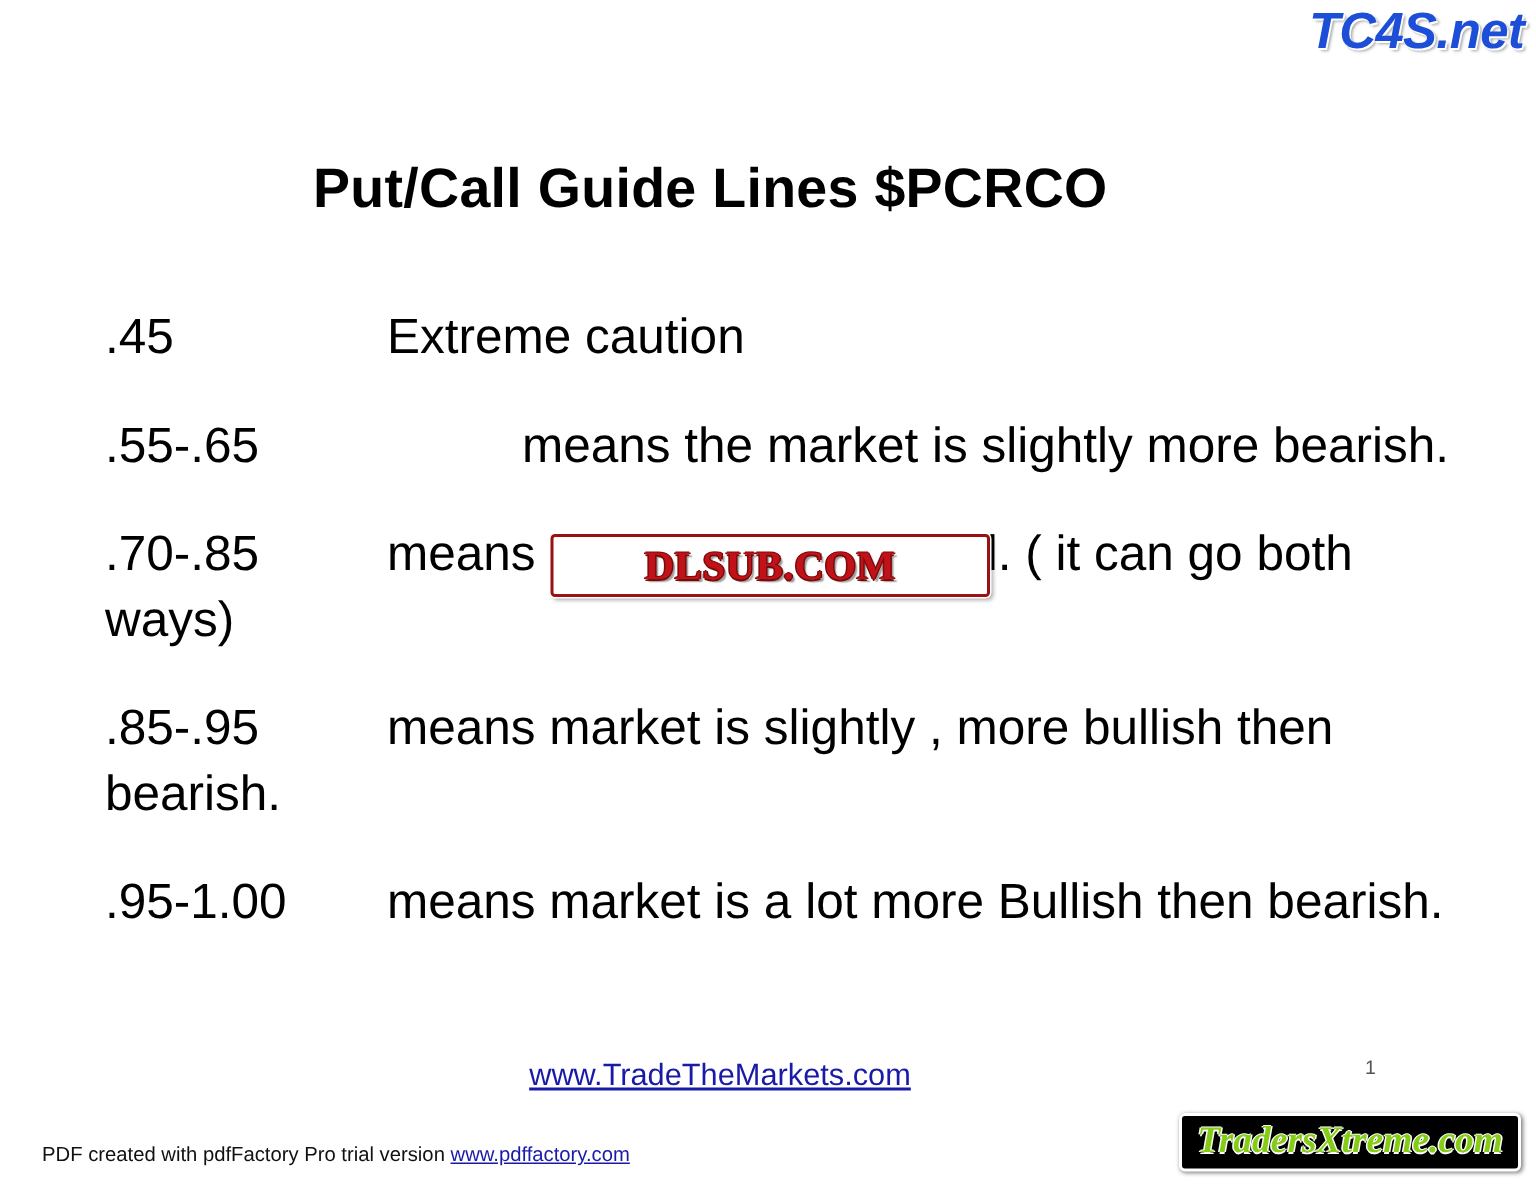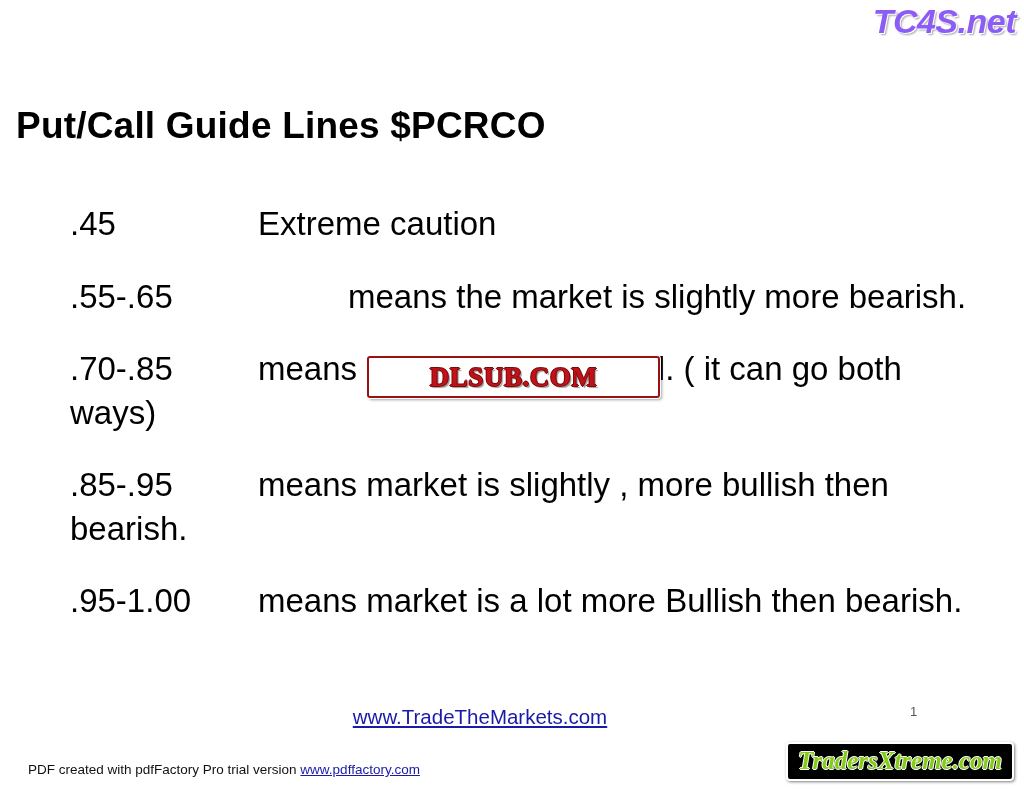--- a/index.html
+++ b/index.html
@@ -26,7 +26,7 @@
     font-weight: bold;
     font-style: italic;
     letter-spacing: -0.5px;
-    color: #8b5cf6;
+    color: #1d4ed8;
     text-shadow:
        1px 1px 0 #ffffff,
        2px 2px 2px rgba(0,0,0,0.35);

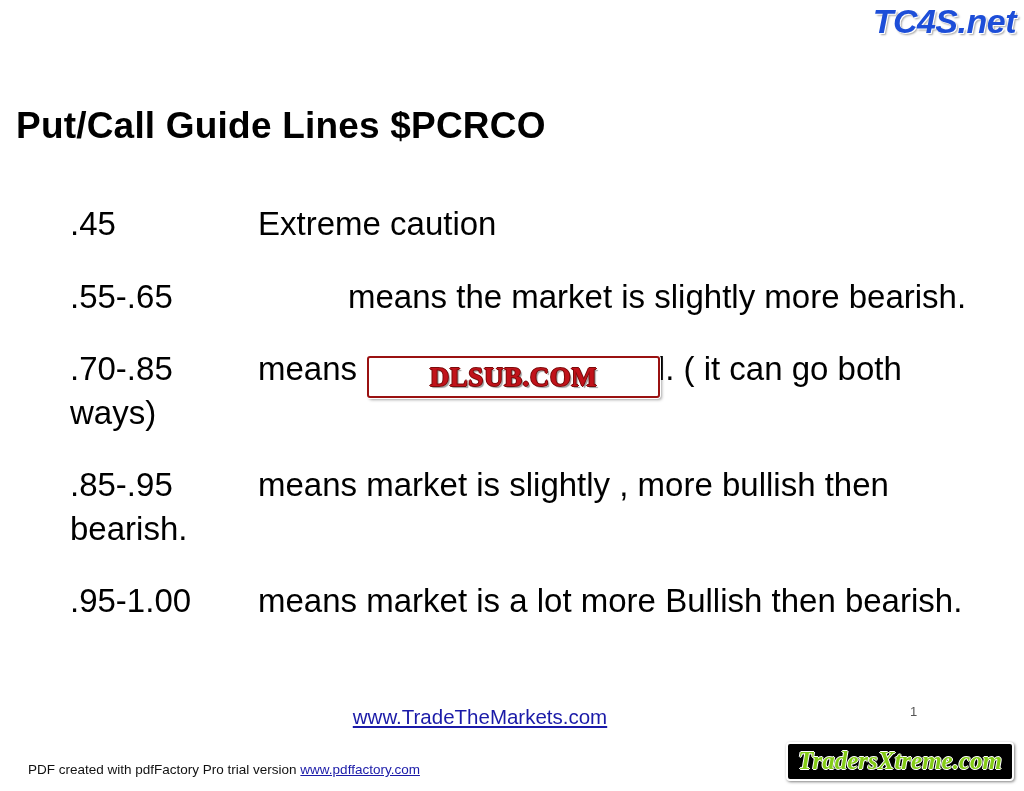--- a/index.html
+++ b/index.html
@@ -36,8 +36,9 @@
   .slide-title {
     position: absolute;
     top: 80px;
-    left: 16px;
+    left: 0;
     width: 947px;
+    text-align: center;
     font-size: 37px;
     font-weight: bold;
     letter-spacing: 0.2px;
-=-=-=-=-
Work task ▸
Provide the number of lines above that include the string "font", with no other words.

Solution for this exercise ▸
4